_Work to be completed_:
Restate, word for word, each entry that follows, but skip its pictures.

_Input data_:
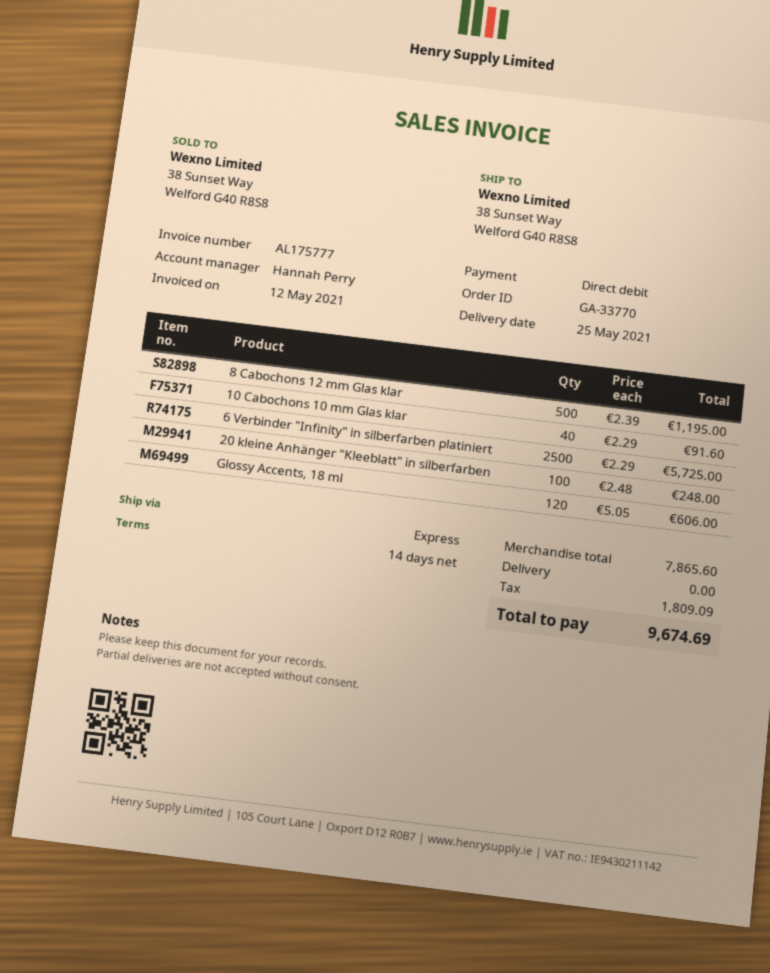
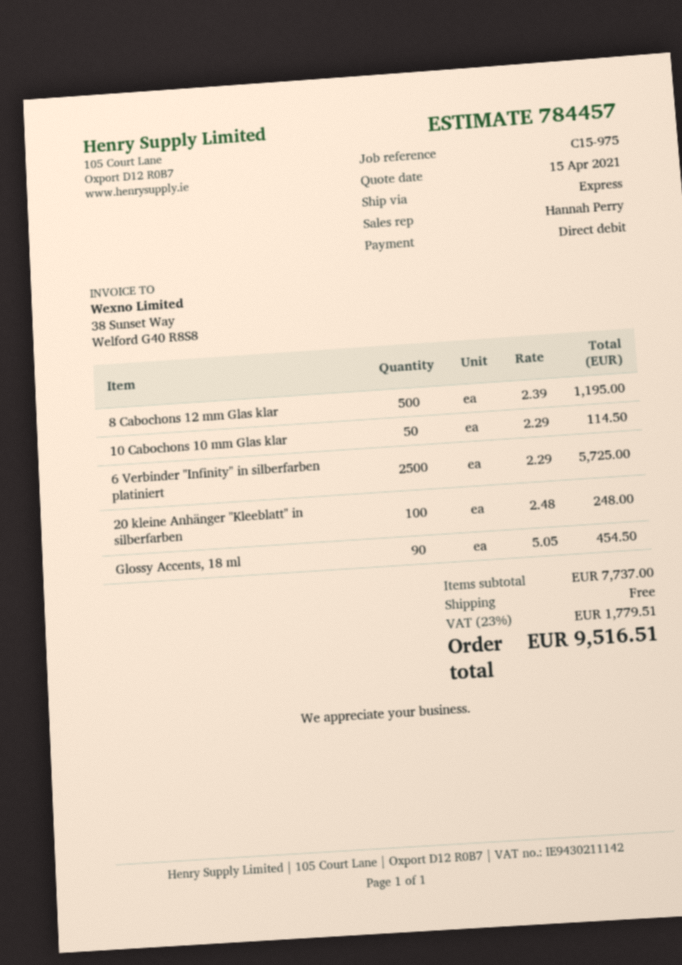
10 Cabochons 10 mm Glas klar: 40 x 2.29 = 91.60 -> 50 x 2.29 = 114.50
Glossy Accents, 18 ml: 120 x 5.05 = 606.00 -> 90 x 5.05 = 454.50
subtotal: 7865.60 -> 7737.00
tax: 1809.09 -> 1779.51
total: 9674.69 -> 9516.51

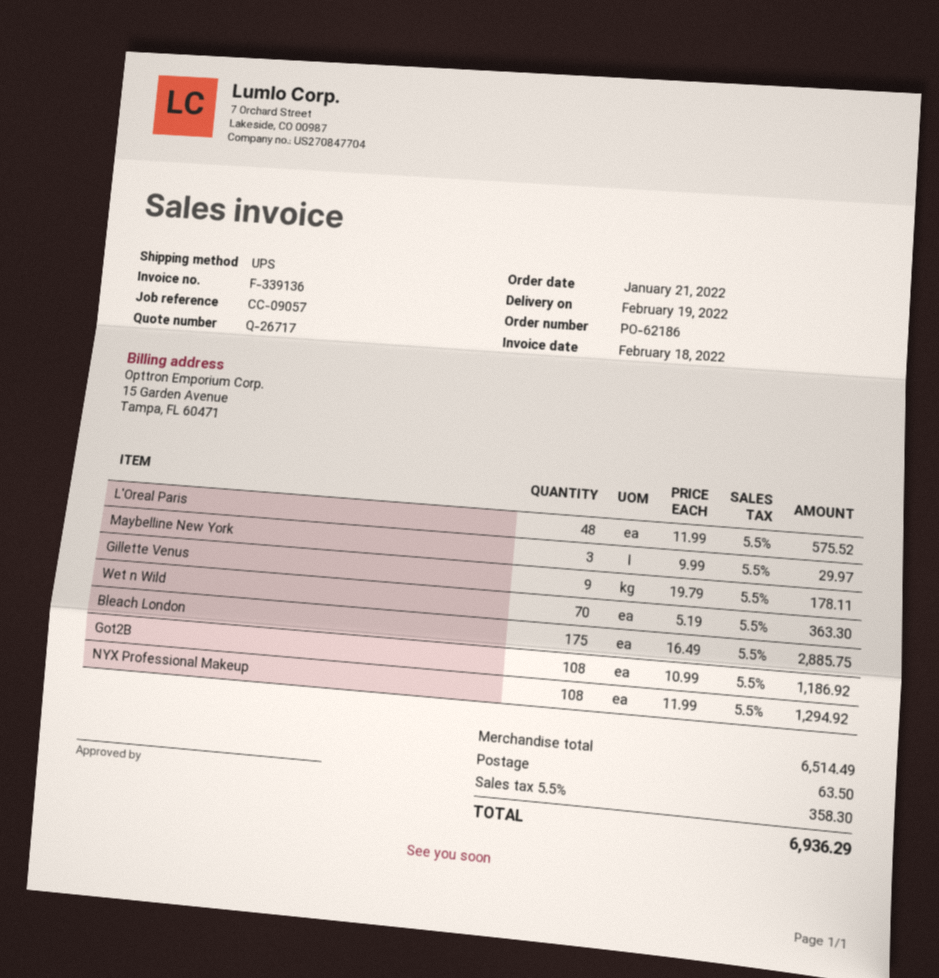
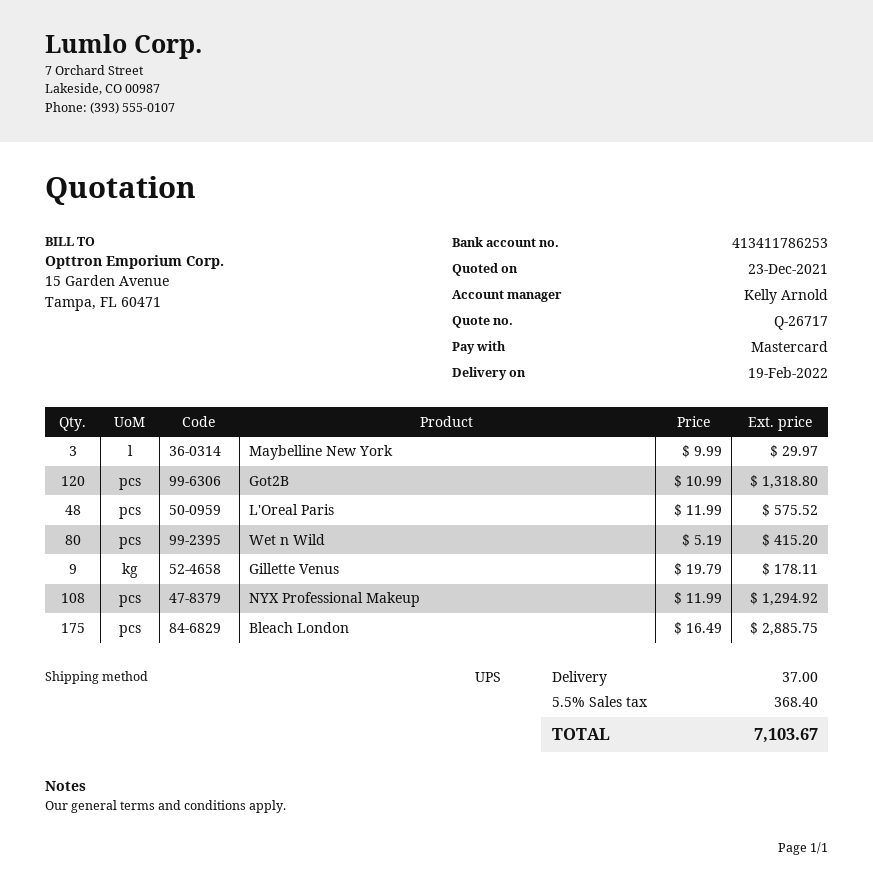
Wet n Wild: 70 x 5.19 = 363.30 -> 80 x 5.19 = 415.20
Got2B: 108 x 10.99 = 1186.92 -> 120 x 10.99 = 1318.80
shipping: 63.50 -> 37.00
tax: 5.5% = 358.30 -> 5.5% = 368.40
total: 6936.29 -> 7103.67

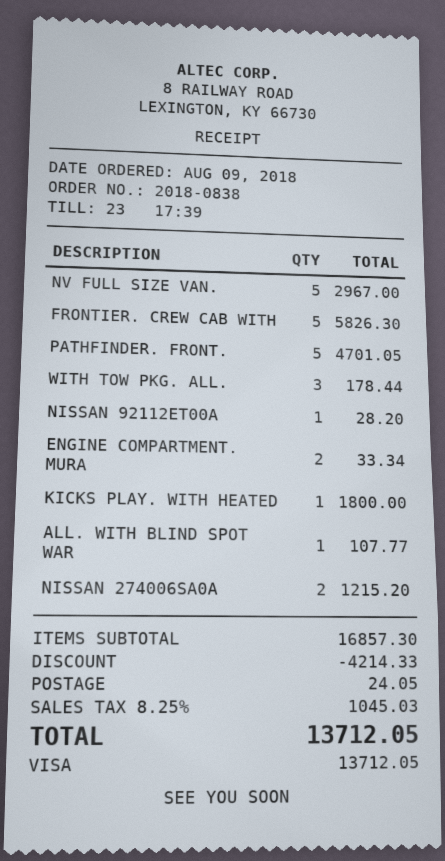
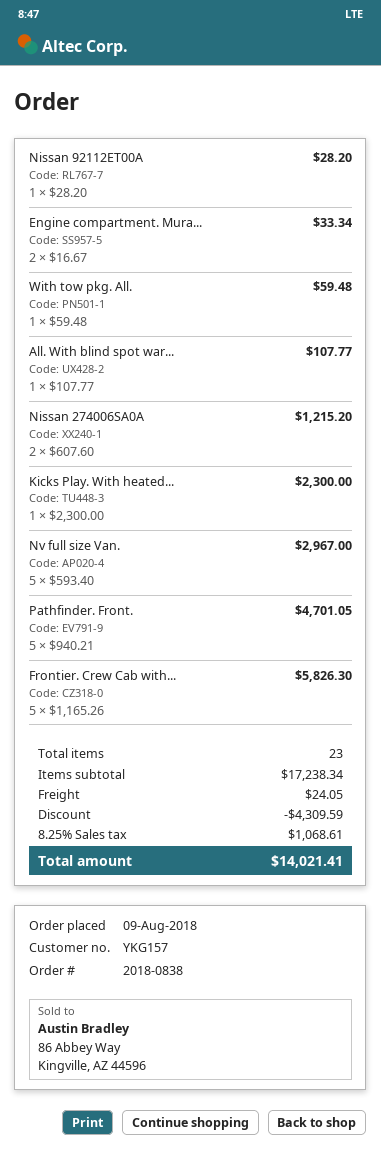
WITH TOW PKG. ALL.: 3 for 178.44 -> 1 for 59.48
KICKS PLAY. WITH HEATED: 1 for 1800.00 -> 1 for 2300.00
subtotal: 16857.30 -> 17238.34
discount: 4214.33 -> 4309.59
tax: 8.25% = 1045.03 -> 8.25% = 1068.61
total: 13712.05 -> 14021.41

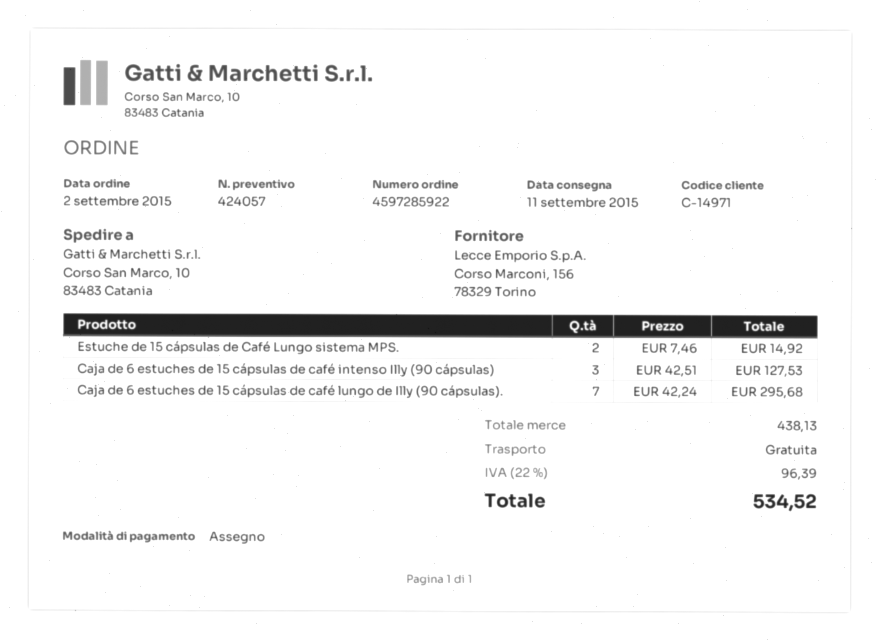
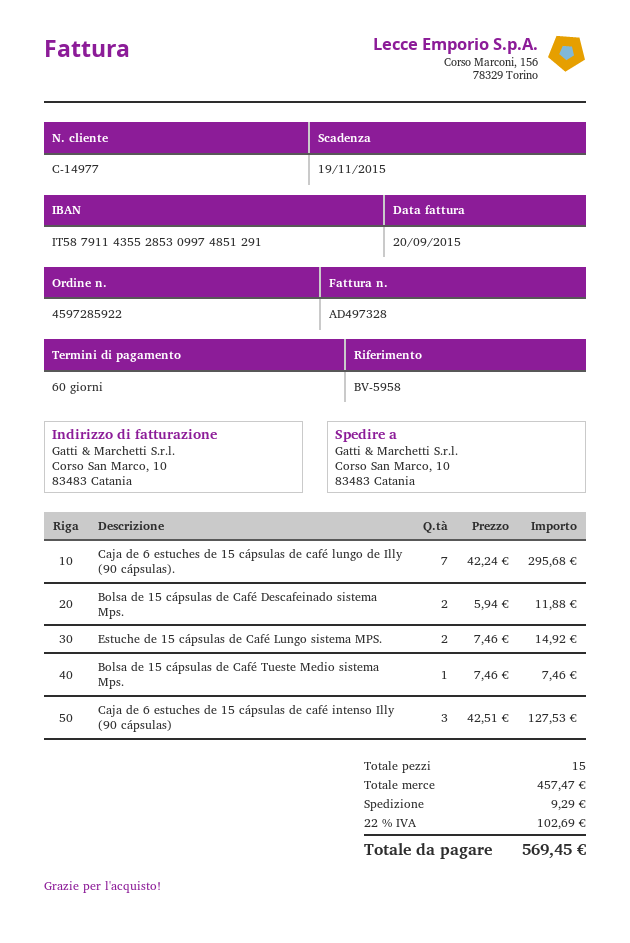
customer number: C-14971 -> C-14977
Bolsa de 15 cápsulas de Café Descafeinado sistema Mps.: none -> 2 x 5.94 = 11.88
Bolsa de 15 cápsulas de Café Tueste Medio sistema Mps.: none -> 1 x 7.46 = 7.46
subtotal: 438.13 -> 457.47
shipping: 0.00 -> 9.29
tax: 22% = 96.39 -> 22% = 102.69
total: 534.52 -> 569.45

_Reply to the task_:
10 Cabochons 10 mm Glas klar: 40 x 2.29 = 91.60 -> 50 x 2.29 = 114.50
Glossy Accents, 18 ml: 120 x 5.05 = 606.00 -> 90 x 5.05 = 454.50
subtotal: 7865.60 -> 7737.00
tax: 1809.09 -> 1779.51
total: 9674.69 -> 9516.51

Wet n Wild: 70 x 5.19 = 363.30 -> 80 x 5.19 = 415.20
Got2B: 108 x 10.99 = 1186.92 -> 120 x 10.99 = 1318.80
shipping: 63.50 -> 37.00
tax: 5.5% = 358.30 -> 5.5% = 368.40
total: 6936.29 -> 7103.67

WITH TOW PKG. ALL.: 3 for 178.44 -> 1 for 59.48
KICKS PLAY. WITH HEATED: 1 for 1800.00 -> 1 for 2300.00
subtotal: 16857.30 -> 17238.34
discount: 4214.33 -> 4309.59
tax: 8.25% = 1045.03 -> 8.25% = 1068.61
total: 13712.05 -> 14021.41

customer number: C-14971 -> C-14977
Bolsa de 15 cápsulas de Café Descafeinado sistema Mps.: none -> 2 x 5.94 = 11.88
Bolsa de 15 cápsulas de Café Tueste Medio sistema Mps.: none -> 1 x 7.46 = 7.46
subtotal: 438.13 -> 457.47
shipping: 0.00 -> 9.29
tax: 22% = 96.39 -> 22% = 102.69
total: 534.52 -> 569.45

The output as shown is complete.